General Motors Co., missing sales goals for the Chevrolet Volt plug-in hybrid, plans to halt production of the sedan for five weeks beginning later this month rather than discount the high-technology cars.
GM will stop making Volts at its Detroit-Hamtramck assembly plant from March 19 until April 23, Chris Lee, a company spokesman, said in an e-mail March 2. The factory had ramped up to full-speed production Feb. 6 after the New Year’s shutdown.
While sales of the Volt in February more than tripled from a year earlier to 1,023, the rate is below what’s needed to meet Chief Executive Officer Dan Akerson’s goal of 45,000 deliveries in the U.S. this year. GM missed its target of 10,000 Volt sales last year, finishing 2011 with 7,671 deliveries.
“This move is to keep proper inventory levels,” Lee said in the e-mail.
GM executives have said publicity surrounding a two-month federal investigation into the safety of the Volt following a fire publicly revealed in November had hurt the car’s sales. The National Highway Traffic Safety Administration said in January that the Volt poses no more fire risk than other cars.
“Although we loaded the Volt with state-of-the-art safety features, we did not engineer the Volt to be a political punching bag,” Akerson said during a Congressional hearing on Volt in January. “And that, sadly, is what the Volt has become.”
GM shares have gained 30 percent this year through March 2, after falling 45 percent in 2011. The company surpassed Toyota Motor Corp. as the world’s largest automaker last year when it earned a record $9.19 billion.
The U.S. Treasury Department sold 28 percent of GM in its November 2010 initial public offering and still holds 32 percent of the automaker’s shares, acquired as part of the Obama administration’s $50 billion bailout.
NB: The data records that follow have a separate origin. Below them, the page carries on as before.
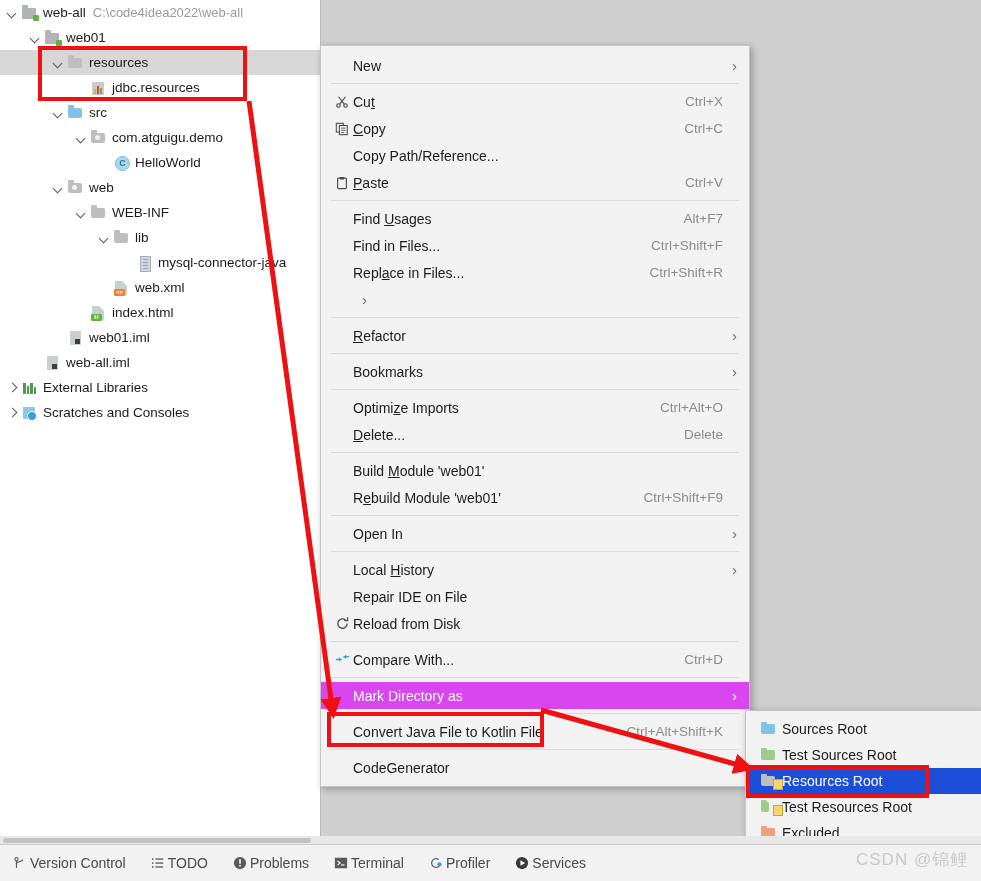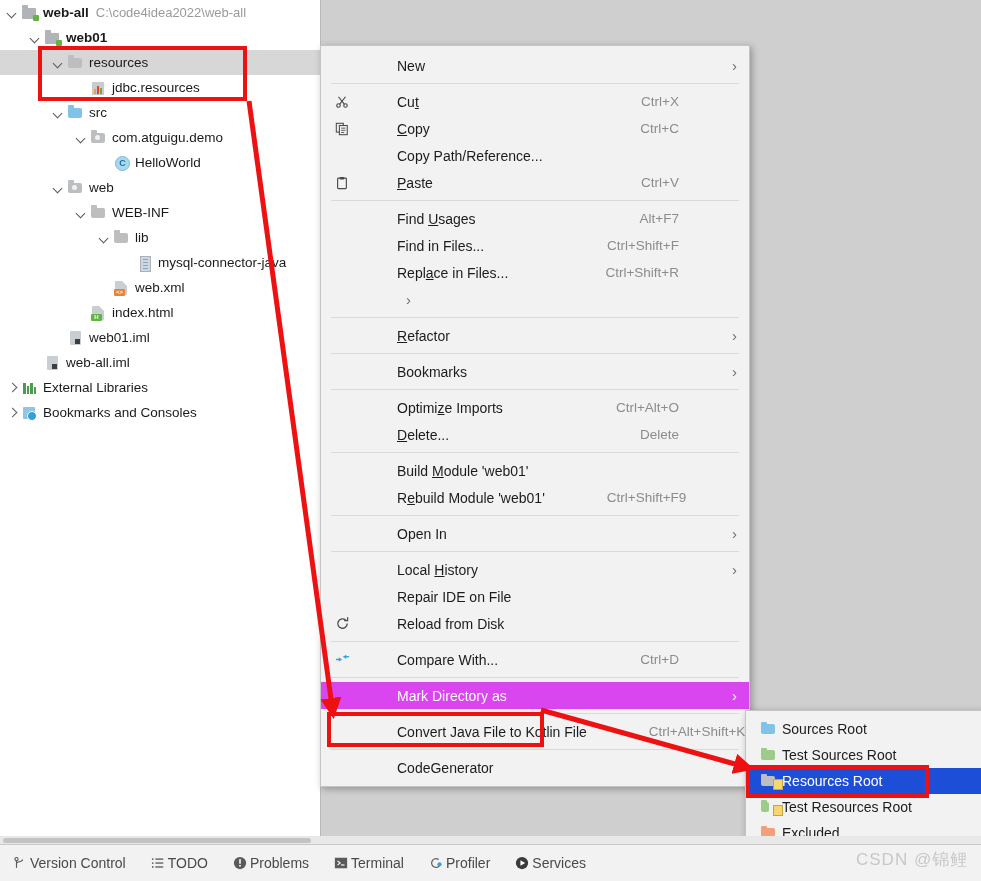"web-all" .tlabel.bold { font-weight: bold -> normal }
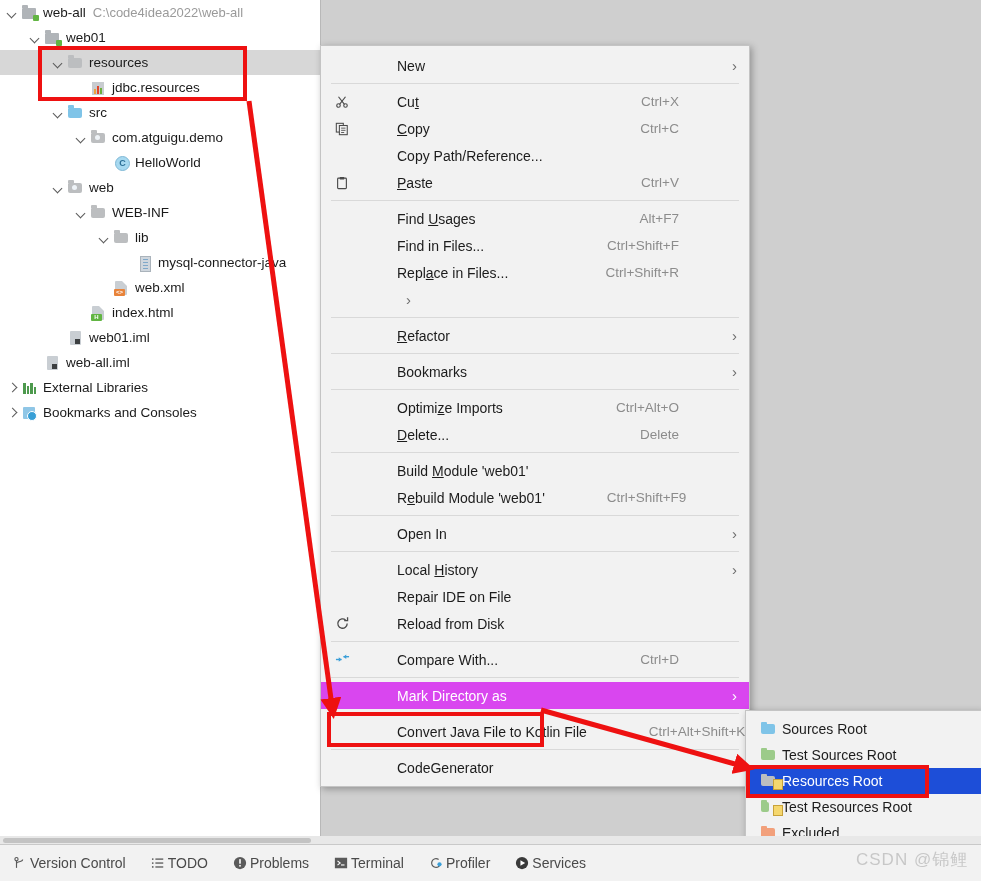"New" .mi { gap: 44px -> none }
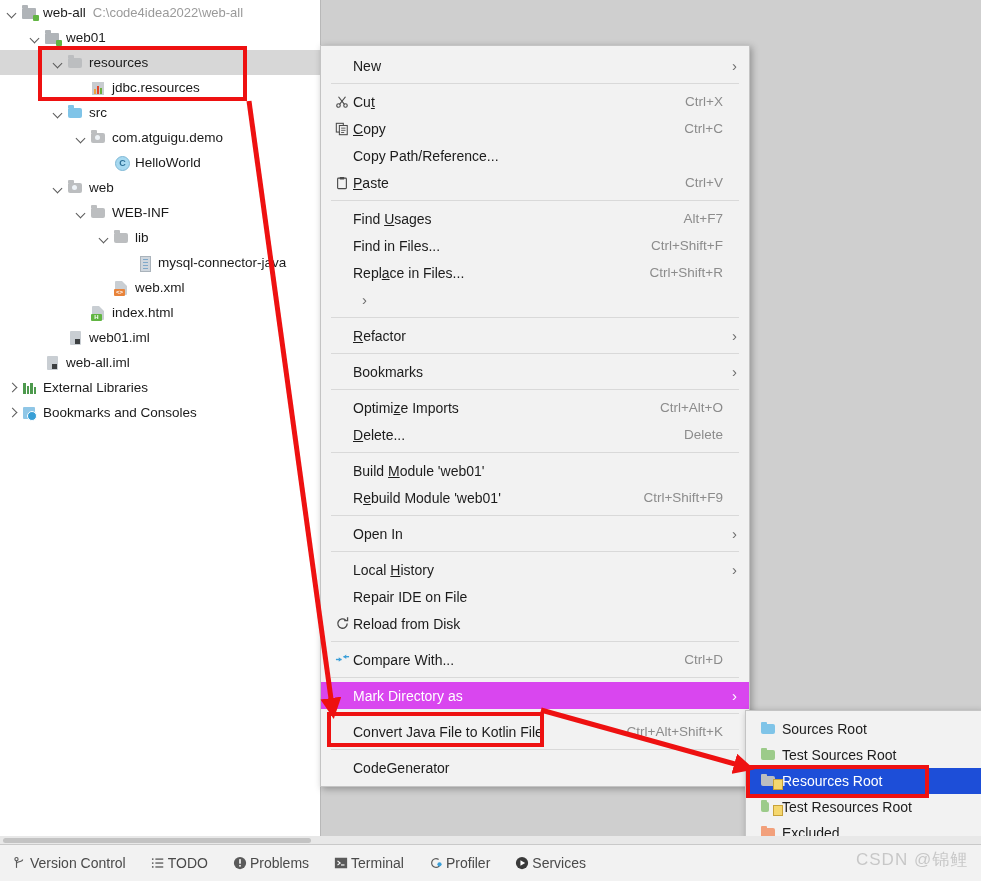"Bookmarks and Consoles" span.tlabel { text: Bookmarks -> Scratches }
The U.S. wants to sell for at least the $33 a share IPO price, people familiar with the matter have said.
GM sold 1,626 Volts through the first two months of the year in the U.S. Detroit-based GM planned to make 60,000 Volts this year for worldwide distribution, with three-quarters of them earmarked for the U.S. market.
Akerson promised in January that GM would “match production with demand.”
The model, rated by the U.S. Environmental Protection Agency as getting the equivalent of 94 miles (151 kilometers) per gallon of gasoline, starts at $39,195, excluding destination charges, and qualifies for a $7,500 U.S. tax credit.
“The fact that GM is now facing an oversupply of Volts suggests that consumer demand is just not that strong for these vehicles,” said Lacey Plache, chief economist for auto-research website Edmunds.com.
“The price premium on the Volt just doesn’t make economic sense for the average consumer when there are so many fuel-efficient gasoline-powered cars available, typically for thousands of dollars less,” she said in an e-mail.
News that GM planned to reduce Volt production resulted in further criticism about the vehicle.
“Even as gas prices continue to climb, President Obama’s attempt to manipulate the free market and force consumers into purchasing electric vehicles like the GM Volt has failed despite the use of taxpayer dollars to prop up production,” U.S. Representative Darrell Issa, the California Republican chairman of the House Oversight and Government Reform Committee, said in a statement.